**Task brief**.
Using the records below, quote only the span that opens with the line containing "[601,88,675,106] zło- żoną" and closes with the line containing "[192,478,252,498] [Code] -> (391, 567) none", exactly and inclusively.

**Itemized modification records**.

•••

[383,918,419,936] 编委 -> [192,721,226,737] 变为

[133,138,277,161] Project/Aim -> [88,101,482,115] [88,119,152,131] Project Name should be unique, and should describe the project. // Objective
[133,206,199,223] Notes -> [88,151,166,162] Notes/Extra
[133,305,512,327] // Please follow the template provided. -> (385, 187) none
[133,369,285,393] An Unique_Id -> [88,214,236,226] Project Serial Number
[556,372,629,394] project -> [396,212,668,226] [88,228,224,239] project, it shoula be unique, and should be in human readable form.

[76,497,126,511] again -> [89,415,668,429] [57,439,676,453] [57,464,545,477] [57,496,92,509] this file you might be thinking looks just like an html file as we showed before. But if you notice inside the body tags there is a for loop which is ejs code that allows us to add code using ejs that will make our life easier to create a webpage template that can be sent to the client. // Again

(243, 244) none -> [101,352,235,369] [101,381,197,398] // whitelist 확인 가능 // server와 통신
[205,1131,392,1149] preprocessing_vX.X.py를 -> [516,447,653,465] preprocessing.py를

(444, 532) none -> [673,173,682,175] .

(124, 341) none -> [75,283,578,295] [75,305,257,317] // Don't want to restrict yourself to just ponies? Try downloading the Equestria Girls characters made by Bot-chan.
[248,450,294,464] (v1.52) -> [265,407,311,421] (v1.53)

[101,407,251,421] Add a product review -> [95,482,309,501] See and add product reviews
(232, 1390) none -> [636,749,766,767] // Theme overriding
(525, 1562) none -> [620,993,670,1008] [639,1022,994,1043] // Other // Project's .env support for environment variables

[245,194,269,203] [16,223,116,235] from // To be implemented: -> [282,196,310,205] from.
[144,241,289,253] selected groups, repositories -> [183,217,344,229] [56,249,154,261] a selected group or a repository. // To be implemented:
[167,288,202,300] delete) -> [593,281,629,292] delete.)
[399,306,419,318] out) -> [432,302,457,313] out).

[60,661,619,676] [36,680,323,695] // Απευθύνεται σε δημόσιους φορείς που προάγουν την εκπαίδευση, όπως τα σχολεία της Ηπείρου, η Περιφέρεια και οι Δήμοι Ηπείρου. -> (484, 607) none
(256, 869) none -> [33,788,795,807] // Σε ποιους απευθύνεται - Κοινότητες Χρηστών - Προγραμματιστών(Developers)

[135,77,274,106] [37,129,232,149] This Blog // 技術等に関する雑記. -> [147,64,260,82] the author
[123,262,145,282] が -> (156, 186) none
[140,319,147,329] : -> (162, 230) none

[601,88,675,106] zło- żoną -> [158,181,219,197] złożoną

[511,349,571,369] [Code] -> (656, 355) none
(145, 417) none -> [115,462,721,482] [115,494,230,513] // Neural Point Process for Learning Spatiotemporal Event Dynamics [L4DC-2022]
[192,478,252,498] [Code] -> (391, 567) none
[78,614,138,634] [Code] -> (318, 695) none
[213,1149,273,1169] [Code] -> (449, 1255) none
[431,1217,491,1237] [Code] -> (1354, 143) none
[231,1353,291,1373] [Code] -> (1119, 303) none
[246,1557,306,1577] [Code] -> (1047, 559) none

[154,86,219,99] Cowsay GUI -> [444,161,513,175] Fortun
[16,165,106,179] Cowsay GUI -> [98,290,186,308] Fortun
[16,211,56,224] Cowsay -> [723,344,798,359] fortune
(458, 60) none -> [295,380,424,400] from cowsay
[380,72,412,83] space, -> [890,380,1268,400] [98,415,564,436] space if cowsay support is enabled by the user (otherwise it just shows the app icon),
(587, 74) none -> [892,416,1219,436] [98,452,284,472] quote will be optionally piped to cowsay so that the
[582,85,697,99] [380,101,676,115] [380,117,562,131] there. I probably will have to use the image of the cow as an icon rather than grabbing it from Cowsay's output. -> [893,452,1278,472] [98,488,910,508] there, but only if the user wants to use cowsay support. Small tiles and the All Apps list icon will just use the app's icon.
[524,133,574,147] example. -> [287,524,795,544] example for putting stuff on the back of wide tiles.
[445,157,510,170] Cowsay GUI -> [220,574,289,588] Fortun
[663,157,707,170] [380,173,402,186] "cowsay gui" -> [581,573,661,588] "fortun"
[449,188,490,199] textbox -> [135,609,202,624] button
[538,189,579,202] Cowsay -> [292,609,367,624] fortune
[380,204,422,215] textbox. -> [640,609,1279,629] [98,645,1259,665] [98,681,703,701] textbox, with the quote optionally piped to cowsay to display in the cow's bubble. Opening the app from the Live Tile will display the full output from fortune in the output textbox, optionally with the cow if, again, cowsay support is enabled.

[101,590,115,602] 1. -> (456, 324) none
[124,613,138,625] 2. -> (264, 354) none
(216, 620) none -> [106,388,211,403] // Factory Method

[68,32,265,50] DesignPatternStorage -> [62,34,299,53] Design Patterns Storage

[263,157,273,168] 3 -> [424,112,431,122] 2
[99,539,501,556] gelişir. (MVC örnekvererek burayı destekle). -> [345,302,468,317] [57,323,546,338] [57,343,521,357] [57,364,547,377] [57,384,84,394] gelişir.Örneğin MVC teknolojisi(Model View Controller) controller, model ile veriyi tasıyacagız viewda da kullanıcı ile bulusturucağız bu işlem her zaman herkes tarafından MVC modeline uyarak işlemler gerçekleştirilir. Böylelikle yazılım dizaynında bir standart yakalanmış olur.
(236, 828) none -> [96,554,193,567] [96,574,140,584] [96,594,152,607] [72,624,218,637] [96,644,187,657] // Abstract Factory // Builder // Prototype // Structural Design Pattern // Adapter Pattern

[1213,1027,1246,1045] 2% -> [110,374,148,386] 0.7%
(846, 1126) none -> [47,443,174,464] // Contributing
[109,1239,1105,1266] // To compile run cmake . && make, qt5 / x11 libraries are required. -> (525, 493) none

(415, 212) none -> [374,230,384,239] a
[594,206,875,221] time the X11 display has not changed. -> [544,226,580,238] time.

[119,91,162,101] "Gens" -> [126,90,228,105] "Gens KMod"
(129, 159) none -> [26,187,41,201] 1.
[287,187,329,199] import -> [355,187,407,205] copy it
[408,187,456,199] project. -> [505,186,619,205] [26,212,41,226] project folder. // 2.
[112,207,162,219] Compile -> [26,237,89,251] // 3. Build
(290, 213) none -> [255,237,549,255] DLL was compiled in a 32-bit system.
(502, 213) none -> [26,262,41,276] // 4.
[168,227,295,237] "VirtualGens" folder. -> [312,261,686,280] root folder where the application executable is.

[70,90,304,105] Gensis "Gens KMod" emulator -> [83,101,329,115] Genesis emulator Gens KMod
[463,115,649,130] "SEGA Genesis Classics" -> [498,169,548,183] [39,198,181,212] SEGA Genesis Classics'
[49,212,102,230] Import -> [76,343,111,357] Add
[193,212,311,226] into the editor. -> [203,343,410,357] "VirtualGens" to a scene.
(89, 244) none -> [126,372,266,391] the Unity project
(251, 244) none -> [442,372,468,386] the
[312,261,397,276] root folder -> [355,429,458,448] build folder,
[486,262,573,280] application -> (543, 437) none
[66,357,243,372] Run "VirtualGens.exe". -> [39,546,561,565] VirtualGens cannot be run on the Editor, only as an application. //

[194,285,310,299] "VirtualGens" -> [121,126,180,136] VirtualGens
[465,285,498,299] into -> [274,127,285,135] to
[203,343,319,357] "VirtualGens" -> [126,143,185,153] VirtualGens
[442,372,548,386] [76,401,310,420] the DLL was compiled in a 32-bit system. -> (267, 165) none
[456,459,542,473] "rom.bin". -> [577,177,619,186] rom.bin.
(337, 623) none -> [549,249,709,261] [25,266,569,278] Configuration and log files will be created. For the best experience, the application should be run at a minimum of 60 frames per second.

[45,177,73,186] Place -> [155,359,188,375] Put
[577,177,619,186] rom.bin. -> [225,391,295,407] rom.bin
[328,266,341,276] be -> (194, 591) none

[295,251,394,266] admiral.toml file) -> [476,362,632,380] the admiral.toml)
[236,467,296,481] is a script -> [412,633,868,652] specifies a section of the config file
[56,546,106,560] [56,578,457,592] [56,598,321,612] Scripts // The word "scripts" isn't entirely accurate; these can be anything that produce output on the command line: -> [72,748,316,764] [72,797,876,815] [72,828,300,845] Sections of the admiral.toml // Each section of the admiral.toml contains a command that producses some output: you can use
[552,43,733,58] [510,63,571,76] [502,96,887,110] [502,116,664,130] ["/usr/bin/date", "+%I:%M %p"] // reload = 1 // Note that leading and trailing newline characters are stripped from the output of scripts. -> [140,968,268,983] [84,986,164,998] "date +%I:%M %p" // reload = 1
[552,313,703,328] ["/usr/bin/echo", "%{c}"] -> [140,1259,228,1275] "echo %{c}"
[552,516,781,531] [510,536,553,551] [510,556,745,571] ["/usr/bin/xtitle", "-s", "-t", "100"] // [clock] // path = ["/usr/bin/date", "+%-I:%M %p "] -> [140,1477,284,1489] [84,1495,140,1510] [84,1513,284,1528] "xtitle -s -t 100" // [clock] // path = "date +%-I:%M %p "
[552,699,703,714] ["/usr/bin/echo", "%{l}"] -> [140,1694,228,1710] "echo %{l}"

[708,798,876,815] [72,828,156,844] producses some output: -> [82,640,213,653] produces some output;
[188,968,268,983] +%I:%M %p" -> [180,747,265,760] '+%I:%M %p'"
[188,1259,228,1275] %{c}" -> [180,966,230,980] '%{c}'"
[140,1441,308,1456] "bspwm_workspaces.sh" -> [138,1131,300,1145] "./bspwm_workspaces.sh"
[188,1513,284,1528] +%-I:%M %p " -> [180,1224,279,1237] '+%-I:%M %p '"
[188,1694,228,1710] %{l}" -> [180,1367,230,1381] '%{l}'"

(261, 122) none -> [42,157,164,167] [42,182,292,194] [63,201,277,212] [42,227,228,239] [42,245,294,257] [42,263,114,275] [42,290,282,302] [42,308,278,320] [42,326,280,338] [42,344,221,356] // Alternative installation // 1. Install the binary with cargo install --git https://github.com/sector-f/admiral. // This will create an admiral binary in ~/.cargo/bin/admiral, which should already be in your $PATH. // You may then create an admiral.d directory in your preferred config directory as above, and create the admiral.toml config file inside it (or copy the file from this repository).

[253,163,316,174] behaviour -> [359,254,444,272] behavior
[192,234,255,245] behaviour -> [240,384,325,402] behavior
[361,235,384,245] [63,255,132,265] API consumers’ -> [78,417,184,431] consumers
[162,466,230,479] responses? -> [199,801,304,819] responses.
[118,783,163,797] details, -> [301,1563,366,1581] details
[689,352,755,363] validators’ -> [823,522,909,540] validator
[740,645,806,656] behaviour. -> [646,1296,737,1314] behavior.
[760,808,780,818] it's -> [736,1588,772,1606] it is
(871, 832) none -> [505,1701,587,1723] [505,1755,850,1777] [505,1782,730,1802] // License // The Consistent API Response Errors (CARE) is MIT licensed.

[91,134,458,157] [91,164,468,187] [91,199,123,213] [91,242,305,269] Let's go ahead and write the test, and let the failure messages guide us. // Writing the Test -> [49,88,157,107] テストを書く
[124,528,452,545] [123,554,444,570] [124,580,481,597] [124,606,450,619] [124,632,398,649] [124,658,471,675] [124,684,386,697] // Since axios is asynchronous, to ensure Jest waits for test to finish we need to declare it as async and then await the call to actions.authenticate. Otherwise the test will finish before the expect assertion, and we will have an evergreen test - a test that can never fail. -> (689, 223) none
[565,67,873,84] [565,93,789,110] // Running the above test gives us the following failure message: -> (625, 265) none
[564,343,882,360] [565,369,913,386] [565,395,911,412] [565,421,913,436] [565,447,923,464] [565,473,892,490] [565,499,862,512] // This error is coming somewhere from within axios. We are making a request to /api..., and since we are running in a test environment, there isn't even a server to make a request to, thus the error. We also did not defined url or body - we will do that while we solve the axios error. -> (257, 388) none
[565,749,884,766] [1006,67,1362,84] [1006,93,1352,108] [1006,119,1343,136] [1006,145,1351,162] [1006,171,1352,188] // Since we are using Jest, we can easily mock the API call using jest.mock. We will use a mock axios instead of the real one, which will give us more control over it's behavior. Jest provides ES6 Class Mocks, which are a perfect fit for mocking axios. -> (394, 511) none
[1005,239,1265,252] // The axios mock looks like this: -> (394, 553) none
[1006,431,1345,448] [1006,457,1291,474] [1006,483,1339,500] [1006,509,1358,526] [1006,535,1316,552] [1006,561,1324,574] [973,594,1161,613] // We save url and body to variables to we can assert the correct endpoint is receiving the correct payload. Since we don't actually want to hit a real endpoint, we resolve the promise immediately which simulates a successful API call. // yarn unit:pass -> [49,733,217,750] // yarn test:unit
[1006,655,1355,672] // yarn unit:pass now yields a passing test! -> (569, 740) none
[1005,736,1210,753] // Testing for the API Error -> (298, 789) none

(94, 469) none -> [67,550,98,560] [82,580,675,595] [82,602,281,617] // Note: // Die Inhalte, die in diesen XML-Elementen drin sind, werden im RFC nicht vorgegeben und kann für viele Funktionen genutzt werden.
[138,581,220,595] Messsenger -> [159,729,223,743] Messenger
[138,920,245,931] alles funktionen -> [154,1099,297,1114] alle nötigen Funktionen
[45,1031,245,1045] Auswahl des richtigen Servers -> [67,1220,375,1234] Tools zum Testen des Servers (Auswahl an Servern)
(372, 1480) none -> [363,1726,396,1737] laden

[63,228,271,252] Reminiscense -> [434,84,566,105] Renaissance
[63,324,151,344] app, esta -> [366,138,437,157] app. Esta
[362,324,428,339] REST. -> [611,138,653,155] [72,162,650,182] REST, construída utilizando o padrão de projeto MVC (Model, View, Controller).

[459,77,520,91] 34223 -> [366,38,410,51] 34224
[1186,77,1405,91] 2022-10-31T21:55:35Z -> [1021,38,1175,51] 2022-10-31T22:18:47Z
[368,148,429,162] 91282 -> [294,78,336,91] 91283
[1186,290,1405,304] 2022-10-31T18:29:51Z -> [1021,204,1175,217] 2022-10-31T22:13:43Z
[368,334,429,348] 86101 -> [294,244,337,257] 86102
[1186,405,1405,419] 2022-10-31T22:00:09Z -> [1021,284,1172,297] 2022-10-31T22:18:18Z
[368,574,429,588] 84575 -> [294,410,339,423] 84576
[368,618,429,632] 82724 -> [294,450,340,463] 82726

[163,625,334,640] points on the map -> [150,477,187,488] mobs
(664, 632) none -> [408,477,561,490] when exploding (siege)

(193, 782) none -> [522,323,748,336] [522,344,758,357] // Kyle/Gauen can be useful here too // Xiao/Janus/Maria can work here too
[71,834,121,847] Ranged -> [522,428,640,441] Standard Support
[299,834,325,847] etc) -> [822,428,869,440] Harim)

•••

**Output for this task**.
[601,88,675,106] zło- żoną -> [158,181,219,197] złożoną

[511,349,571,369] [Code] -> (656, 355) none
(145, 417) none -> [115,462,721,482] [115,494,230,513] // Neural Point Process for Learning Spatiotemporal Event Dynamics [L4DC-2022]
[192,478,252,498] [Code] -> (391, 567) none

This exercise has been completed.